(Reuters) - Lewis Hamilton accused Formula One rival Sebastian Vettel of disgracing himself and deliberately driving into his car as a bitter clash between the world championship rivals dominated Sunday’s Grand Prix in Azerbaijan.
Red Bull’s Daniel Ricciardo won in Baku after a chaotic race which saw Ferrari’s Vettel given a 10-second stop-go penalty when he steered into the back of race leader Hamilton’s Mercedes under safety car conditions after a red-flag stoppage on lap 22.
The four-time champion seemed infuriated with Hamilton after the Briton slowed on the exit of Turn 15. After the initial collision, the German gesticulated angrily with both hands as he pulled alongside his rival and hit the side of Hamilton’s car.
After his penalty, imposed by the stewards for dangerous driving, Vettel recovered to finish fourth, one place ahead of Hamilton.
The episode left the British driver incensed.
“Deliberately driving into another driver and getting away pretty much scot-free as he still came fourth, I think that’s a disgrace. I think he disgraced himself today,” Hamilton said.
”Imagine all the young kids that are watching Formula 1 today and see that kind of behaviour from a four-time world champion.
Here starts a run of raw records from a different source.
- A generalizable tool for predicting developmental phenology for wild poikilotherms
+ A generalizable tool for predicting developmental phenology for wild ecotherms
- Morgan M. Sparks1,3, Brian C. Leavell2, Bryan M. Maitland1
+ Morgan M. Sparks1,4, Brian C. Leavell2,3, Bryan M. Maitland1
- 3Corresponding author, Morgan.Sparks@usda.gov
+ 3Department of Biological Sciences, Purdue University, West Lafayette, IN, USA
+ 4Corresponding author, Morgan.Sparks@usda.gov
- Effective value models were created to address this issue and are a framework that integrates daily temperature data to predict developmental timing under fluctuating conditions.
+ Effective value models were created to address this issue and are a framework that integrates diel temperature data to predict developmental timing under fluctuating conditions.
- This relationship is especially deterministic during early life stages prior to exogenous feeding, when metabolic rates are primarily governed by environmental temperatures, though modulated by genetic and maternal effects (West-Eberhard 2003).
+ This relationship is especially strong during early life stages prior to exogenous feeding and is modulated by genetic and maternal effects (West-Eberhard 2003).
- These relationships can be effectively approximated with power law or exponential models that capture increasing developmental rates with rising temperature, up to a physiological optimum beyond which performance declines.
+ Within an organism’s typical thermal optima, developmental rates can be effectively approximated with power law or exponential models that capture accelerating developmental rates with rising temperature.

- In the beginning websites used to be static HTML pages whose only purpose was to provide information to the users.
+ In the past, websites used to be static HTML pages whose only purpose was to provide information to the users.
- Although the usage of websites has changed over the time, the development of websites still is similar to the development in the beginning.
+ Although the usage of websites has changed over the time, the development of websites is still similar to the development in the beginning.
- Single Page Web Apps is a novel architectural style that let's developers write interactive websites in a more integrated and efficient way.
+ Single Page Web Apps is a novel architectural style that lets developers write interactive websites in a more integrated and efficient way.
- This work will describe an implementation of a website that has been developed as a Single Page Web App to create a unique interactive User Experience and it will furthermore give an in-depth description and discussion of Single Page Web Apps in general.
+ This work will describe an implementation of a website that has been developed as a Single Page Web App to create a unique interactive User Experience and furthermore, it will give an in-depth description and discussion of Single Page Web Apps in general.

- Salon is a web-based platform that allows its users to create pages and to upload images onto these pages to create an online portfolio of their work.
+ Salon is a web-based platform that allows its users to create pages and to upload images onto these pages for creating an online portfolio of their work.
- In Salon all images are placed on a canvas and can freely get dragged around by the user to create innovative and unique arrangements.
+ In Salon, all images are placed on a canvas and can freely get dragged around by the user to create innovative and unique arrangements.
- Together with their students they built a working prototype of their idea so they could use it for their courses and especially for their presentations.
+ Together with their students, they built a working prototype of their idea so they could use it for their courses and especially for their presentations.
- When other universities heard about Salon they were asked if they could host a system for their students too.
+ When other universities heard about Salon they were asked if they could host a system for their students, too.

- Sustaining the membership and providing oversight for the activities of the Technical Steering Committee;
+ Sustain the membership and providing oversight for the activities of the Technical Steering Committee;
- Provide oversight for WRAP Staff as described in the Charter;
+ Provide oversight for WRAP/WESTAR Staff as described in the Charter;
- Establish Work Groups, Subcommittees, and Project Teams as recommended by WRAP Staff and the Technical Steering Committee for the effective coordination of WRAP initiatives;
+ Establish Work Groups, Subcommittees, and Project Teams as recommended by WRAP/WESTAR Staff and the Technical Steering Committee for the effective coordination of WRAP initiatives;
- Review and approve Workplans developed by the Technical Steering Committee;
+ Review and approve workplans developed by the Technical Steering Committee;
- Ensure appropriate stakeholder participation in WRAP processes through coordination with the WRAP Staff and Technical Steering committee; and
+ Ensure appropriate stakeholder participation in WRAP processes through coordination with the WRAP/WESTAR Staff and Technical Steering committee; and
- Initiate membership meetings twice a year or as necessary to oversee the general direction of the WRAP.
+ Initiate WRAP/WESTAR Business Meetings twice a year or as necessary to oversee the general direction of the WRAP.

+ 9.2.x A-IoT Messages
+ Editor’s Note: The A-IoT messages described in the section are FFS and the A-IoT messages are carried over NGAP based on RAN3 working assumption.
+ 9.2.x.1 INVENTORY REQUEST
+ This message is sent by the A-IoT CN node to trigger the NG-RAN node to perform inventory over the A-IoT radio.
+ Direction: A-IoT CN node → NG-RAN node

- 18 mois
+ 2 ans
I think that says it all.
”If he wants to prove that he’s a man, I think we should do it out of the car face-to-face.
”Driving dangerously, which in any way can put another driver at risk... we were going slow, if we had been going fast it could have been a lot worse.
”It definitely sets a precedent within F1 and it also does for all the young kids that are watching us drive and conduct ourselves.
“They’ve seen today how a four-time champion behaves and I think, hopefully, that doesn’t ripple into the younger categories.”
Hamilton also denied the accusation that he had deliberately “brake-tested” his rival, arguing that he was merely “controlling the pace.”
“Like all the other restarts, I slowed down in the same spot,” he said. “He was obviously sleeping and drove into the back of me.”
Vettel was left fuming at the perceived injustice after being the only one of the two title rivals to be punished.
“In the end I don’t agree with the penalty that I got, because if you penalise me then you should penalise us both because that was not the way to do it,” the championship leader was quoted as saying on the F1 website (www.formula1.com).
”I think F1 is for grown-ups. The manoeuvre before was not necessary and obviously damaged my front wing. (It) damaged his rear also I think a little.
“That was not the right way to do it, exiting the corner, accelerating and then braking. I don’t think there was any point in doing that.”
Hamilton began the race on pole and avoided the melee in lap one to establish himself as leader, but his progress was stymied when he ceded his lead after pitting due to a loose head rest.
Vettel’s sanction saw him drop from second to ninth but he recovered to extend his championship lead over Hamilton to 14 points.
Hamilton’s troubles extended his disappointing record in Baku, the 32-year-old matching last year’s fifth-place finish.